Nursing Students Without Borders
- Founded: 1999
- Type: Health care

= Nursing Students Without Borders =

Nursing Students Without Borders (NSWB) is an international, not-for-profit health care-related non-governmental organization created and led by nursing students in conjunction with relevant fields of science and humanitarian aid which focuses on improving living conditions where poverty exists both internationally and in the United States. Founded at the University of Virginia in 1999, NSWB created a constitution that provides a self replicating method of leadership that has been adopted by many universities across the nation including Virginia Commonwealth University, James Madison University, Purdue University, University of Massachusetts Lowell, Oregon Health & Science University.Hartwick College (Oneonta, NY), Ohio State, Seattle Central Community College, Messiah College, and MCPHS University.Duke University School of Nursing. The newest chapter of National Nursing Students Without Borders was founded in 2023 at Milwaukee Area Technical College.

Since 1999 the different chapters of NSWB have traveled to El Salvador, Belize, Ghana, Haiti, Jamaica, Russia, Ecuador, Guatemala and in the impoverished areas surrounding the chapters. In order to remain free to promote health in politically tense zones around the world, NSWB remains independent of any political or governmental affiliation. All funds are donated to the non-profit body and no party within the group is paid to provide services.

==History==
Nursing Students Without Borders was founded in the summer of 1999 by third-year University of Virginia (UVA) nursing school students Matthew Walden, Esther Miller, Ann Maushammer, Bridget Kuczkowski, Teri Woodard, Rosalind DeLisser, and Bob Watkins and two Charlottesville community members, Thomas "Roddy" Hughes, JD and Nathan S. Ivey, PhD .

==Activities==
The multidisciplinary health care team provides a key set of health maintenance support to chosen communities locally and internationally. This includes assessing public health emergencies, endemic diseases and individual patients' needs, developing plans of care, and providing continued care over a set period of time. The types of care that are provided include whole body hygiene education, performing wound care, monitoring community diseases such as diabetes, hypertension, sexually transmitted diseases, malaria, malnutrition, blood-borne disease, influenza as well as family planning, maternal-child care, assessing fetal heart tones and gestational age.

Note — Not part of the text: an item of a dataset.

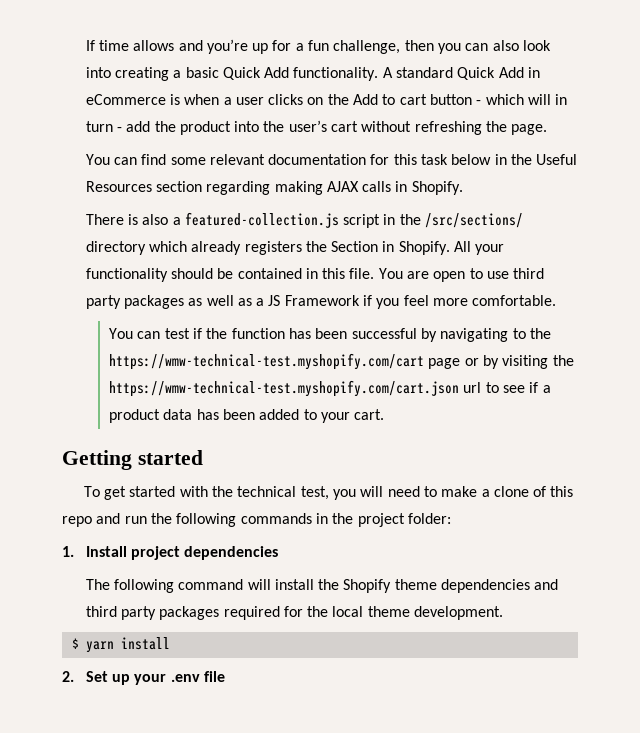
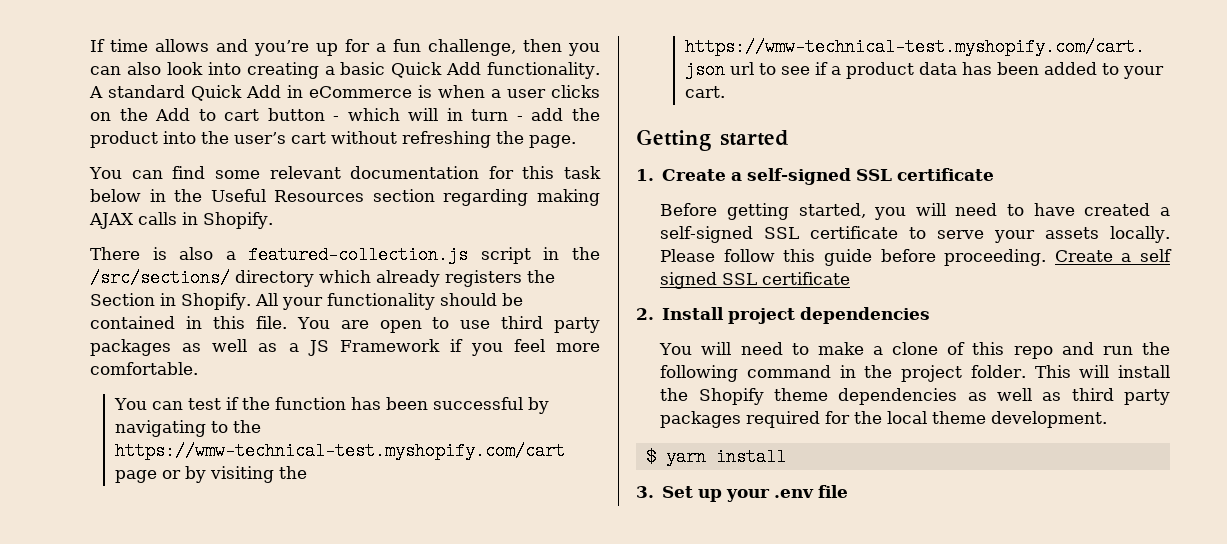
[83,486,356,500] To get started with the technical test, you -> [636,168,995,185] [660,203,1170,220] [660,226,1171,243] [660,249,1172,266] [660,272,851,289] [636,307,931,324] [659,343,693,355] 1. Create a self-signed SSL certificate // Before getting started, you will need to have created a self-signed SSL certificate to serve your assets locally. Please follow this guide before proceeding. Create a self signed SSL certificate // 2. Install project dependencies // You
[240,513,312,524] commands -> [746,365,831,378] command
[407,513,451,524] [62,546,279,560] [85,579,244,593] folder: // 1. Install project dependencies // The following command -> [970,365,1071,378] folder. This
[534,579,559,590] and -> [967,388,1062,401] as well as
[62,671,74,682] 2. -> [636,486,654,498] 3.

The founding chapter of Nursing Students Without Borders has undertaken a larger initiative to provide support for the construction of a Red Cross medical clinic in San Sebastián, San Vicente, El Salvador. The UVA chapter also has the most extensive outreach program of all the NSWB chapters. Beginning in 2000 the El Salvador Initiative has traveled to San Sebastián 11 times; also beginning in 2000 the Migrant Health Initiative began provided local assistance to migrant camps in the Charlottesville, Virginia area; between 2001 and 2002 the Russia Initiative completed two trips to Kysmolovsky, Russia; and in 2004 the South Africa Initiative worked with local clinics, provided health education on various topics and delivered needed supplies in The South Africa Initiative to a community in Thohoyandou, Limpopo Province.